Word-for-word transcription needed. Include every entry below but no pictures.

____ RAW DATA

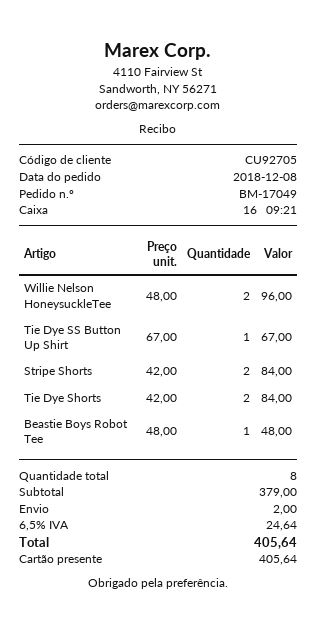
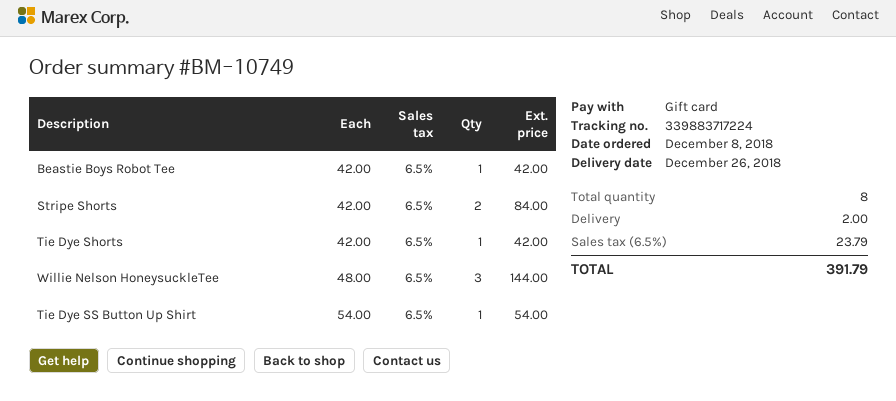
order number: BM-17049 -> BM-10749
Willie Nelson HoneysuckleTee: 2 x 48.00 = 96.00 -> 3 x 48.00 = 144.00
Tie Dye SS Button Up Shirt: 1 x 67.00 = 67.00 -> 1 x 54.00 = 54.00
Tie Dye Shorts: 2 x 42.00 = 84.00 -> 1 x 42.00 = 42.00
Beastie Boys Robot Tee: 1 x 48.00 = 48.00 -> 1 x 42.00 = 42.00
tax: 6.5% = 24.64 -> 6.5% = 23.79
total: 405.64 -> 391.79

________

* **EXERCISE ANSWER**
order number: BM-17049 -> BM-10749
Willie Nelson HoneysuckleTee: 2 x 48.00 = 96.00 -> 3 x 48.00 = 144.00
Tie Dye SS Button Up Shirt: 1 x 67.00 = 67.00 -> 1 x 54.00 = 54.00
Tie Dye Shorts: 2 x 42.00 = 84.00 -> 1 x 42.00 = 42.00
Beastie Boys Robot Tee: 1 x 48.00 = 48.00 -> 1 x 42.00 = 42.00
tax: 6.5% = 24.64 -> 6.5% = 23.79
total: 405.64 -> 391.79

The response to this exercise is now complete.